British TV productions have won five awards at the International Emmys in the US, including best actress for Julie Walters.
She was honoured for her Bafta-winning portrayal of Mo Mowlam in Channel 4's Mo, a biopic about the late politician.
Christopher Eccleston was named best actor for his role in Jimmy McGovern's Accused on BBC One, which also won best drama series.
Each episode told the story of a character who ends up in court.
Eccleston played a plumber who found £20,000 in the back of a cab but was arrested after it turned out the money was forged.
Gareth Malone Goes to Glyndebourne won best arts programme.
The series, about a group of teenagers training to star in a new opera for the world renowned Glyndebourne opera house, was produced by Twenty Twenty Television for BBC Two.
Twenty Twenty also won the non-scripted entertainment award for The World's Strictest Parents, which aired on BBC Three.
Gareth Malone (right) Gareth Malone (right) celebrated with the production team
Lady Gaga made a surprise appearance at the ceremony, which was hosted by actor Jason Priestley at the Hilton hotel in New York.
The pop star presented an honorary prize to American Idol's executive producer, Nigel Lythgoe, another British export.

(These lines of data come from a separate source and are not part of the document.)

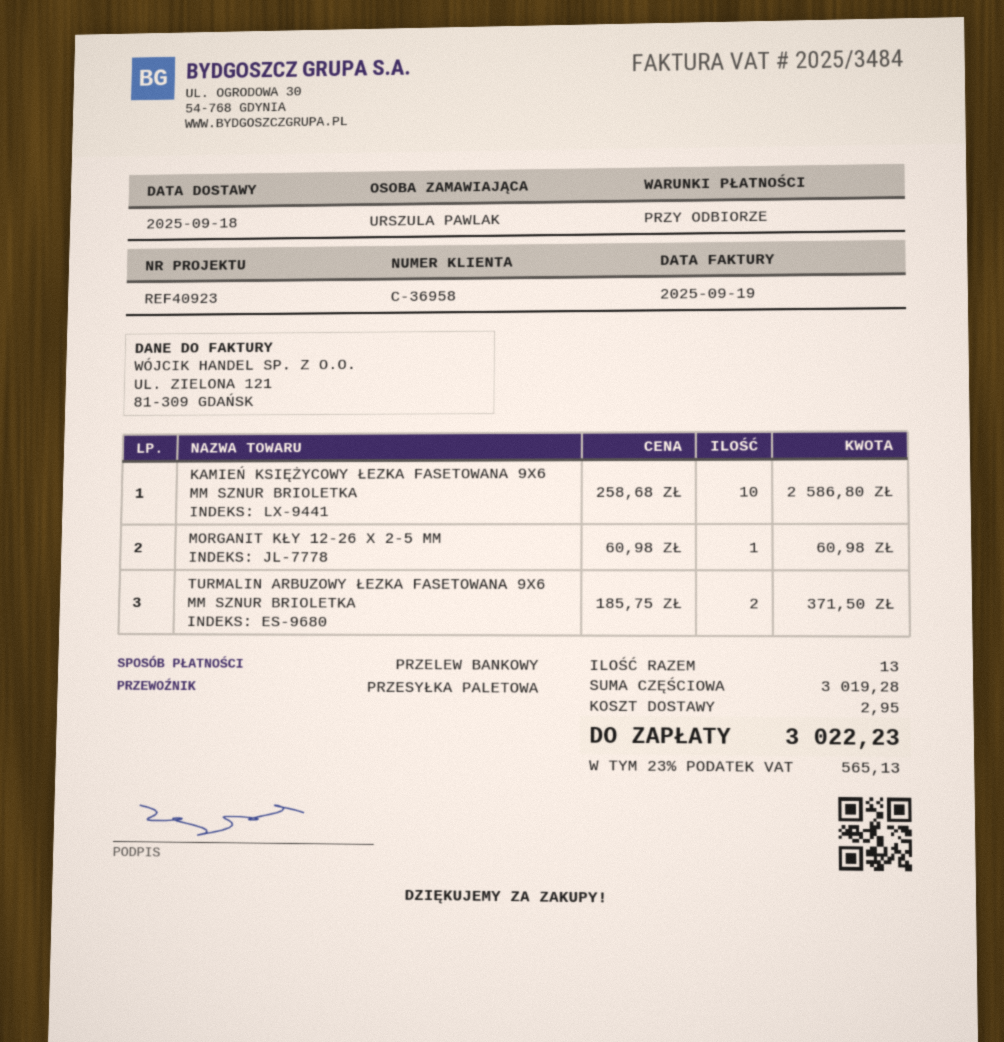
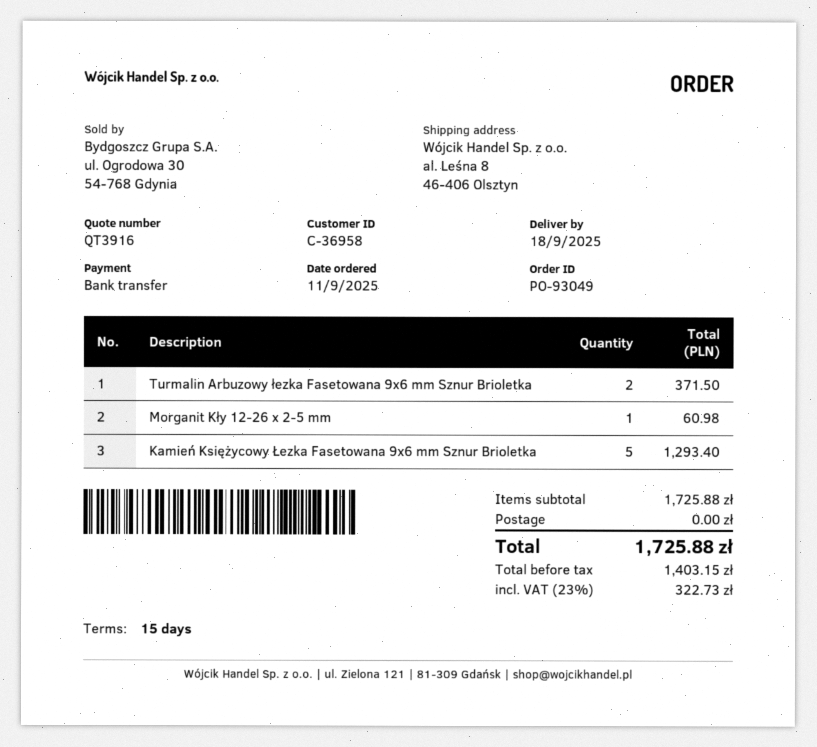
payment terms: on receipt -> 15 days
KAMIEŃ KSIĘŻYCOWY ŁEZKA FASETOWANA 9X6 MM SZNUR BRIOLETKA: 10 for 2586.80 -> 5 for 1293.40
subtotal: 3019.28 -> 1725.88
shipping: 2.95 -> 0.00
tax: 23% = 565.13 -> 23% = 322.73
total: 3022.23 -> 1725.88

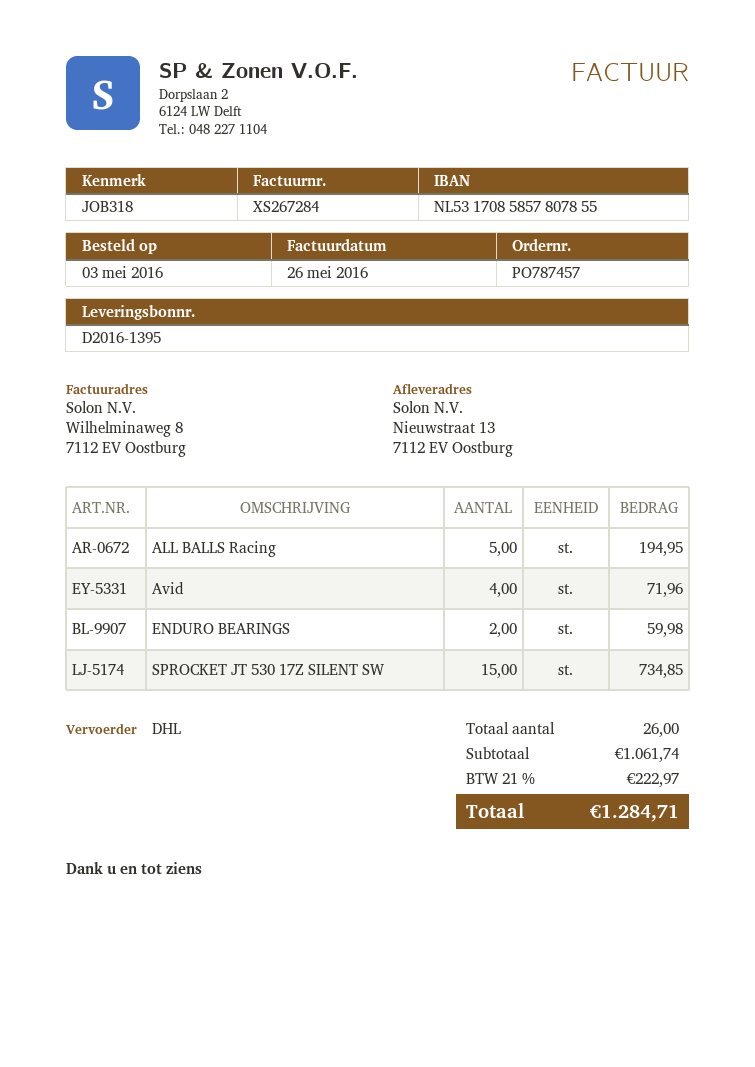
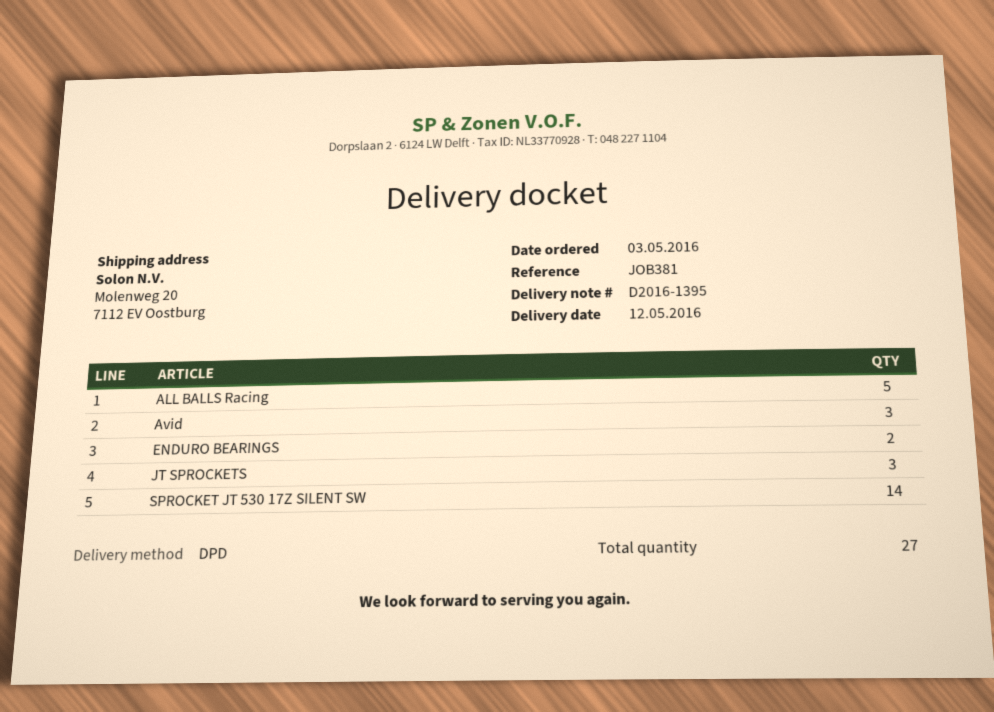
reference: JOB318 -> JOB381
shipping method: DHL -> DPD
ship to: Nieuwstraat 13, 7112 EV Oostburg -> Molenweg 20, 7112 EV Oostburg
Avid: 4 -> 3
SPROCKET JT 530 17Z SILENT SW: 15 -> 14
JT SPROCKETS: none -> 3
total quantity: 26 -> 27

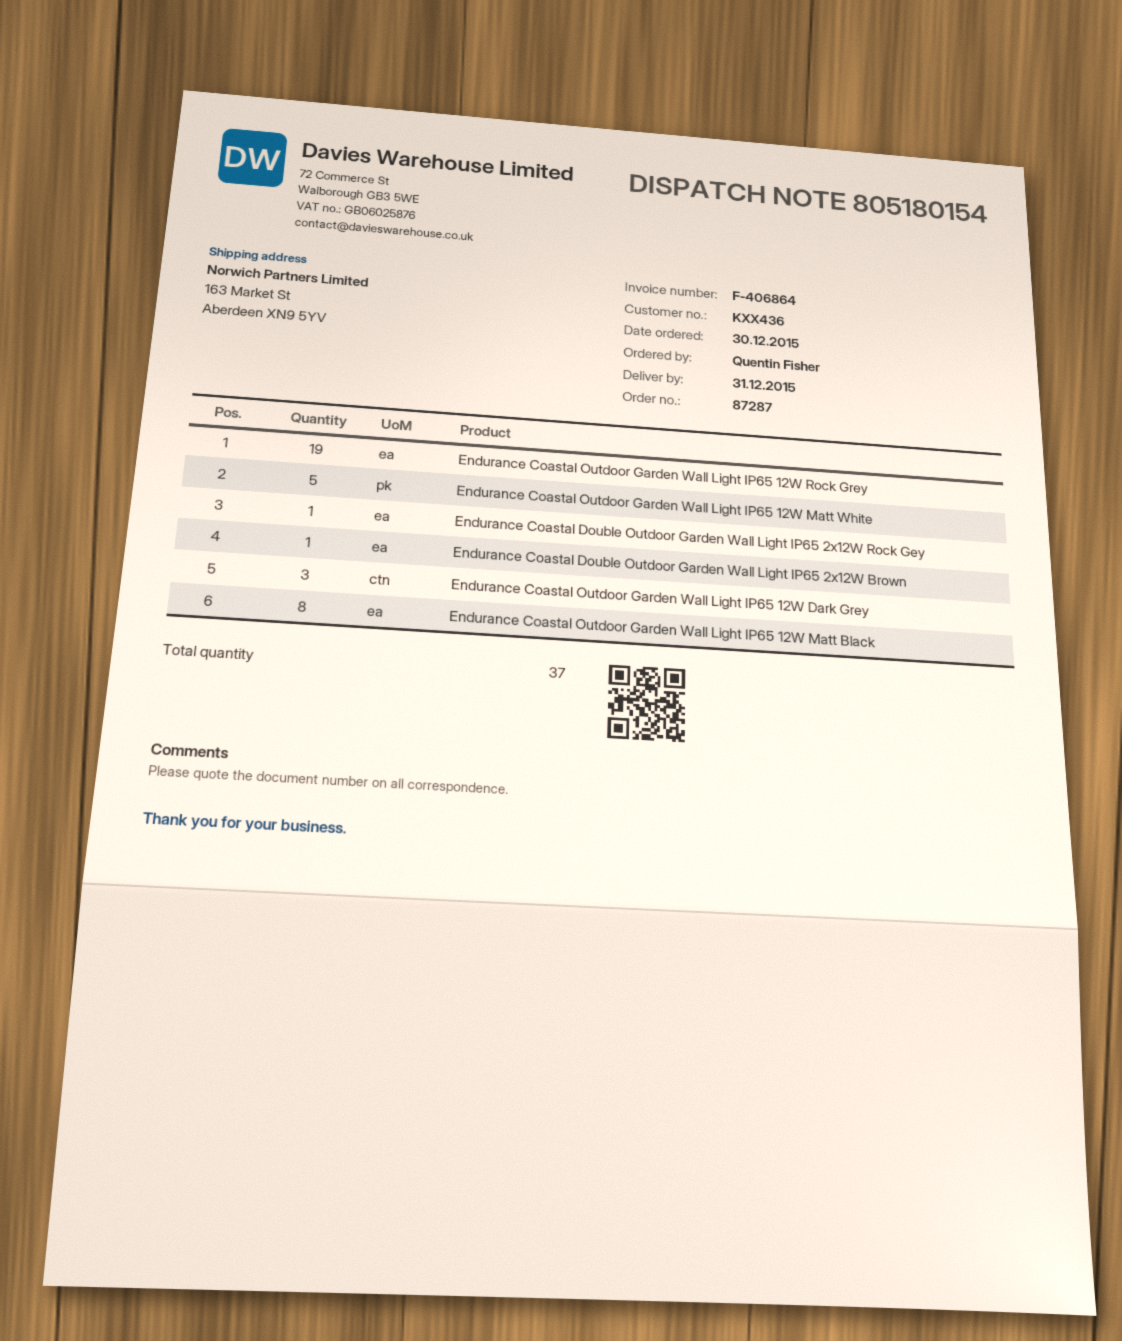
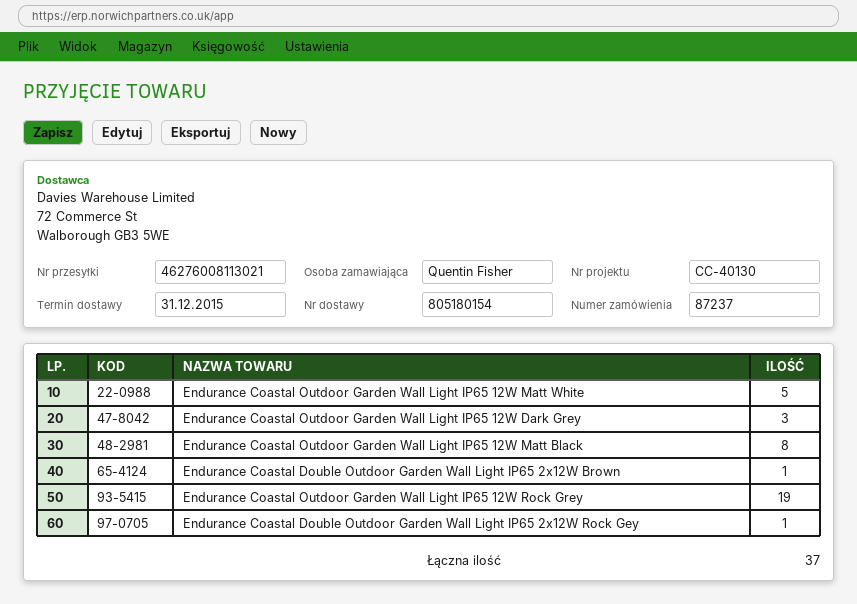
order number: 87287 -> 87237

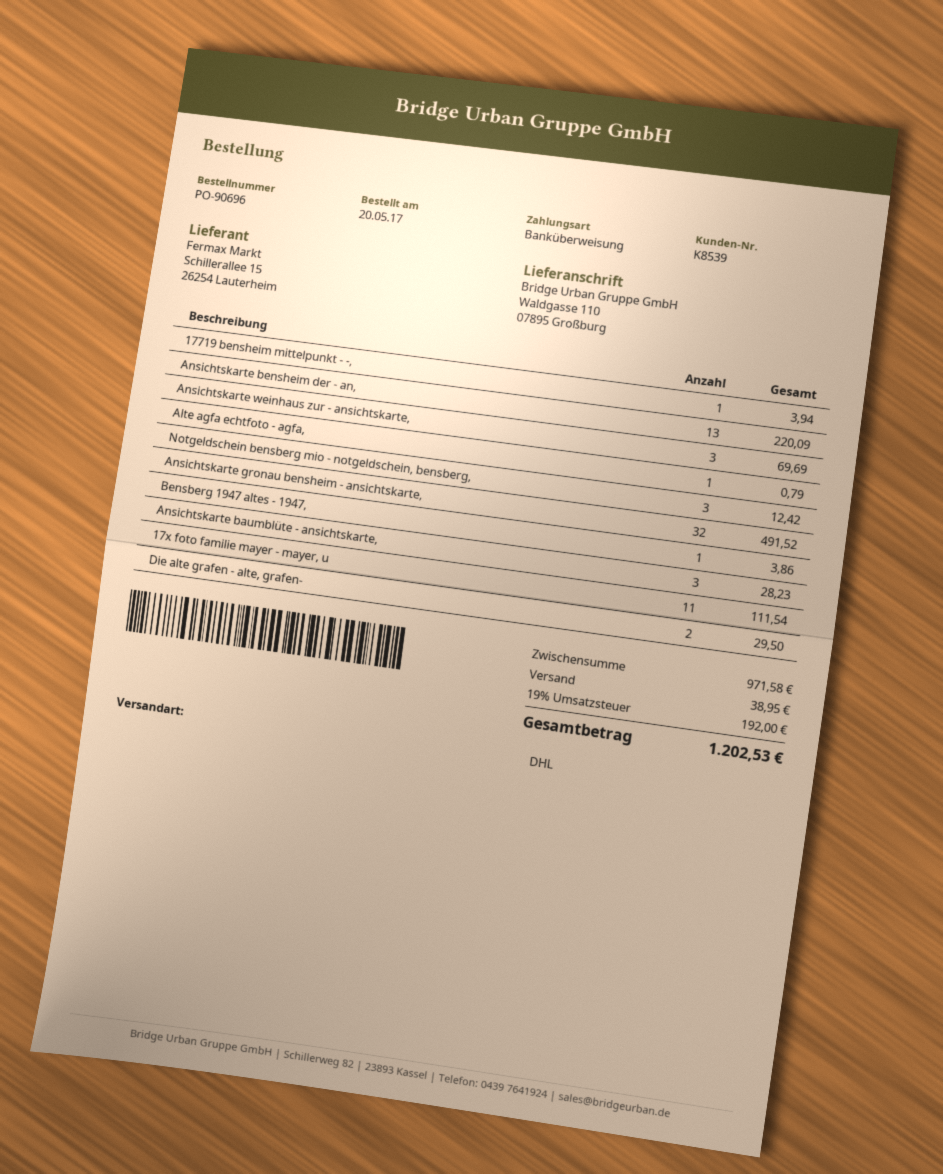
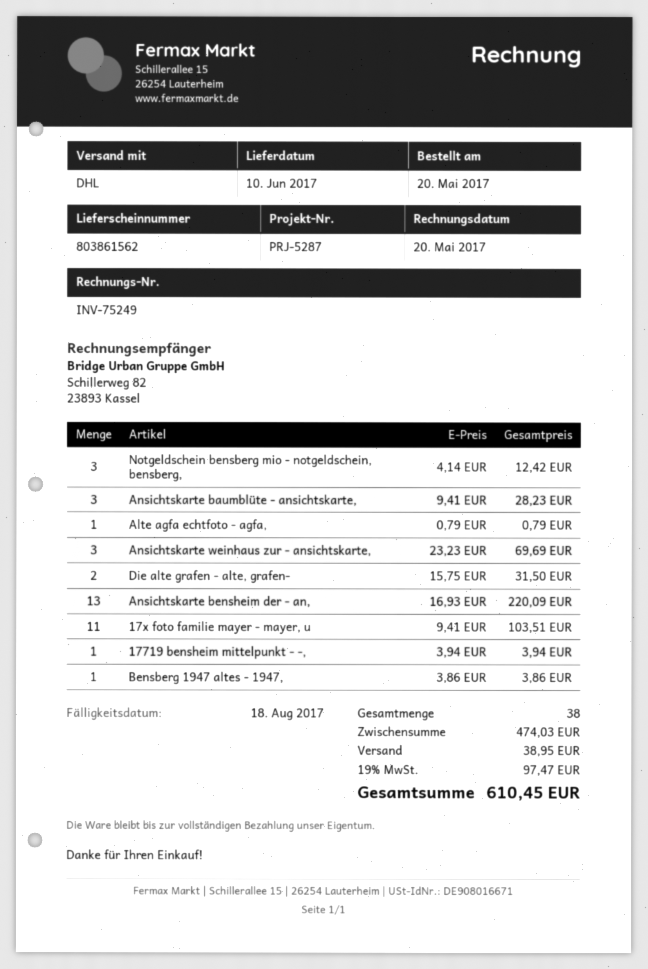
Ansichtskarte gronau bensheim - ansichtskarte,: 32 for 491.52 -> none
17x foto familie mayer - mayer, u: 11 for 111.54 -> 11 for 103.51
Die alte grafen - alte, grafen-: 2 for 29.50 -> 2 for 31.50
subtotal: 971.58 -> 474.03
tax: 19% = 192.00 -> 19% = 97.47
total: 1202.53 -> 610.45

Gaga said Lythgoe was her favourite TV executive - he returned the compliment, describing her as "the most creatively talented woman in showbusiness right now".
Chile won its first international Emmy for children's programme, What Is Your Dream?
Belgium won best comedy series for Benidorm Bastards, a hidden camera show that follows seven elderly people playing tricks on young people.
Canada picked up the best documentary prize for Life with Murder, about a family torn apart when a 20-year-old is charged with the murder of his 19-year-old sister.
Swedish crime drama, Millennium, won best TV movie or mini-series and Portugal won the prize for best telenovela - a limited-run serial drama popular in Latin American - for Blood Ties.
The International Emmys celebrate TV production outside the US.